_Prompt_. The lines from the start of the data up to and including the one with "subtotal: 12606.81 -> 12600.81" should be returned exactly, and nothing else.

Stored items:

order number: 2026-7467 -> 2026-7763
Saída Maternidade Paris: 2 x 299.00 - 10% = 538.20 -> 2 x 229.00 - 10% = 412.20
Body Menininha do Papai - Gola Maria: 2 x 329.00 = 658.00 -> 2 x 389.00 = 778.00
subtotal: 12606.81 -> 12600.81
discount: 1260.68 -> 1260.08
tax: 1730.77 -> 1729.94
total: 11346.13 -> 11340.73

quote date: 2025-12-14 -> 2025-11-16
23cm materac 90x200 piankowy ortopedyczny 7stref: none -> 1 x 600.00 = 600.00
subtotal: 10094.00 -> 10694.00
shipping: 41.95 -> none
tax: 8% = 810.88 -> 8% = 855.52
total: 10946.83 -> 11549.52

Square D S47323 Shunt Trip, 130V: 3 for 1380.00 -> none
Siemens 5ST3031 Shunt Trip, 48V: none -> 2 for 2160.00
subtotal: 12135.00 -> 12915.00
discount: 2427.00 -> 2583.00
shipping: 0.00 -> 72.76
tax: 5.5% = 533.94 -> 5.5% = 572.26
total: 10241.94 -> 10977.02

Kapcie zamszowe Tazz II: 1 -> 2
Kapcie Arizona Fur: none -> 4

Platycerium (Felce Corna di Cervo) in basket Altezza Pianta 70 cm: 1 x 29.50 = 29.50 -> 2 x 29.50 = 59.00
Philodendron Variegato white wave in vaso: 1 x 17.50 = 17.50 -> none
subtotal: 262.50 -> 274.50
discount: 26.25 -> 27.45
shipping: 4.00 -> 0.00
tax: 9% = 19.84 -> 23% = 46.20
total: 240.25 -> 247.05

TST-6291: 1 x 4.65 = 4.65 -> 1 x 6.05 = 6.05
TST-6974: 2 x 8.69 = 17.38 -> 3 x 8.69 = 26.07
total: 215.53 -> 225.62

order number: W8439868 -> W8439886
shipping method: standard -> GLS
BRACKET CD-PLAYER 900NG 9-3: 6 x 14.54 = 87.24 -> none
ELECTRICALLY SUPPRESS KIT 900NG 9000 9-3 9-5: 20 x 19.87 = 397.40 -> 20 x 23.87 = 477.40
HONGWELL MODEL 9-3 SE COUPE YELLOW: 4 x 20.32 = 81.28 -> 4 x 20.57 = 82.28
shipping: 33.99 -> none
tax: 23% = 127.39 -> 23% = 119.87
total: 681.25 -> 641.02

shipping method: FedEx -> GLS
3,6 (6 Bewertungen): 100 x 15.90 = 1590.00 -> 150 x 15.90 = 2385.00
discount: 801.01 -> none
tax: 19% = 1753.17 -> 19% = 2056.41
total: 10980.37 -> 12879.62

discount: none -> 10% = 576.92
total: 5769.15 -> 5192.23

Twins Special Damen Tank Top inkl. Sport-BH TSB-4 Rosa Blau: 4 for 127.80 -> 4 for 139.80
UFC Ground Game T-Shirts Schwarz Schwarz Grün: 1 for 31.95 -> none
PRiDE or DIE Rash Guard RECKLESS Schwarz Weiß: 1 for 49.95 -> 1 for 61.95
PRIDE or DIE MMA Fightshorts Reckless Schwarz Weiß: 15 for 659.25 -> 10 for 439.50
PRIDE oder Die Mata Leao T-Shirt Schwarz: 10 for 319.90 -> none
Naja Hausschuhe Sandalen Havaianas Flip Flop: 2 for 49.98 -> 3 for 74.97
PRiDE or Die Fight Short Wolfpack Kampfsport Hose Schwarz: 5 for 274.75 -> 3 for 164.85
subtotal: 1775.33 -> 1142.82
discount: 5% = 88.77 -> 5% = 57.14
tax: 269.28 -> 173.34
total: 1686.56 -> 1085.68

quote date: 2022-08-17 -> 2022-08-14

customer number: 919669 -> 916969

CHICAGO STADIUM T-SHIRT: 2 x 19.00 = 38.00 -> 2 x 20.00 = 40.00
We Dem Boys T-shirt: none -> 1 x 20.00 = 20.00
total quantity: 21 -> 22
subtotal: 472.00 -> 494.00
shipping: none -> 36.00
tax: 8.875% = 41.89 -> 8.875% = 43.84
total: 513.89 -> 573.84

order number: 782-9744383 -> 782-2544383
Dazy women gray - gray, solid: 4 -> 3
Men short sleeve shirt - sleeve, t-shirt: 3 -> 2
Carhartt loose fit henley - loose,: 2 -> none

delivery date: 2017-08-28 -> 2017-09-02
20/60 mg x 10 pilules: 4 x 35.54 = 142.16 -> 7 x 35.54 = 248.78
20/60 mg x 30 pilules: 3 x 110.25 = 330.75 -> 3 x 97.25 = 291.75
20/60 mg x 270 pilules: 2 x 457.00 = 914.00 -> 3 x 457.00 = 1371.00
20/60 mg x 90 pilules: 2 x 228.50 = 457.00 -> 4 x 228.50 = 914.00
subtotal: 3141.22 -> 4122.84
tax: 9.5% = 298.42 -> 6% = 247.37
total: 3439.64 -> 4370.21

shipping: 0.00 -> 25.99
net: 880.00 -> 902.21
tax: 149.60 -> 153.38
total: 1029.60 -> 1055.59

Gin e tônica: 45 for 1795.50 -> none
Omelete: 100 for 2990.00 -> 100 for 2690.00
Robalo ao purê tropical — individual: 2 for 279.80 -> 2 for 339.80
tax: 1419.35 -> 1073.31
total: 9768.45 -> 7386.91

_Exercise solution_.
order number: 2026-7467 -> 2026-7763
Saída Maternidade Paris: 2 x 299.00 - 10% = 538.20 -> 2 x 229.00 - 10% = 412.20
Body Menininha do Papai - Gola Maria: 2 x 329.00 = 658.00 -> 2 x 389.00 = 778.00
subtotal: 12606.81 -> 12600.81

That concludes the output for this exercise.